Whenever a line in this data holds the word "none", report that line in full.

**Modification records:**
────────────────────

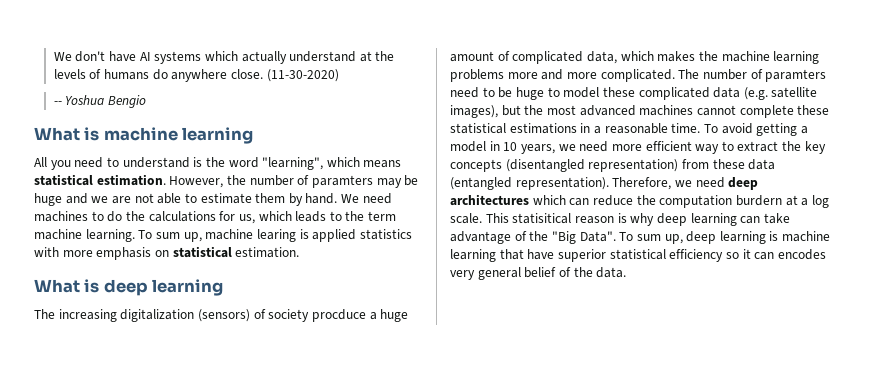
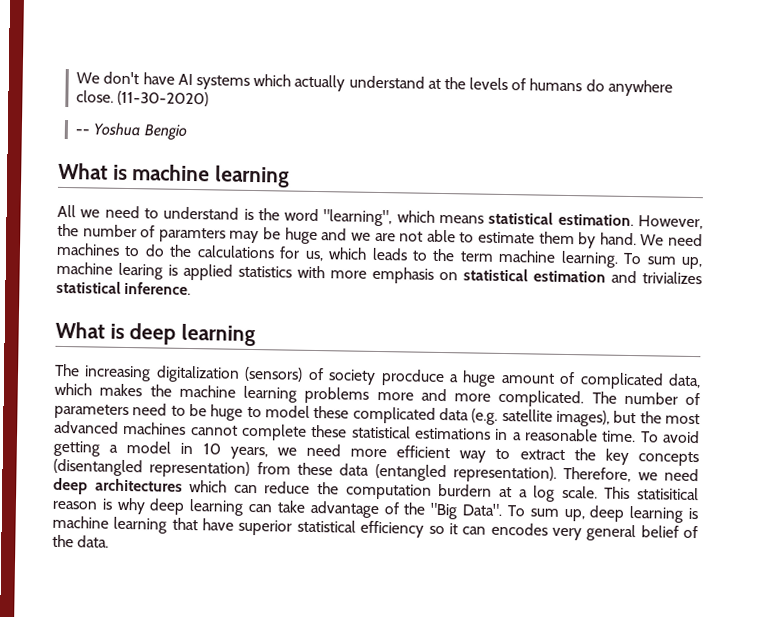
[50,160,71,170] you -> [80,209,101,218] we
[235,247,300,258] estimation. -> [533,270,702,285] [56,280,192,296] estimation and trivializes statistical inference.
[765,69,827,82] paramters -> [54,403,129,420] parameters

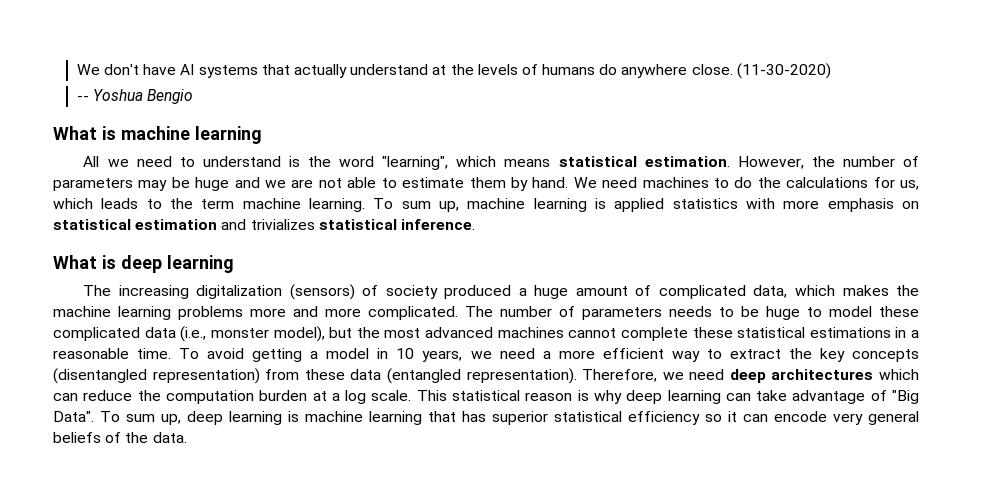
[253,73,292,87] which -> [261,64,290,75] that
[158,227,226,243] paramters -> [53,178,133,191] parameters
[118,262,163,280] learing -> [533,198,587,212] learning
[380,369,445,387] procduce -> [444,285,512,299] produced
[132,403,168,416] need -> [669,306,712,317] needs
[471,408,610,427] (e.g. satellite images), -> [180,326,325,342] (i.e., monster model),
(341, 450) none -> [542,351,551,359] a
[438,483,493,497] burdern -> [259,390,308,401] burden
[637,487,700,501] statisitical -> [452,390,520,401] statistical
[403,502,427,515] the -> (887, 395) none
[202,518,235,531] have -> [462,411,486,422] has
[490,522,548,536] encodes -> [774,411,827,422] encode
[640,525,679,538] belief -> [53,432,101,443] beliefs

────────────────────

**Result of the exercise:**
(341, 450) none -> [542,351,551,359] a
[403,502,427,515] the -> (887, 395) none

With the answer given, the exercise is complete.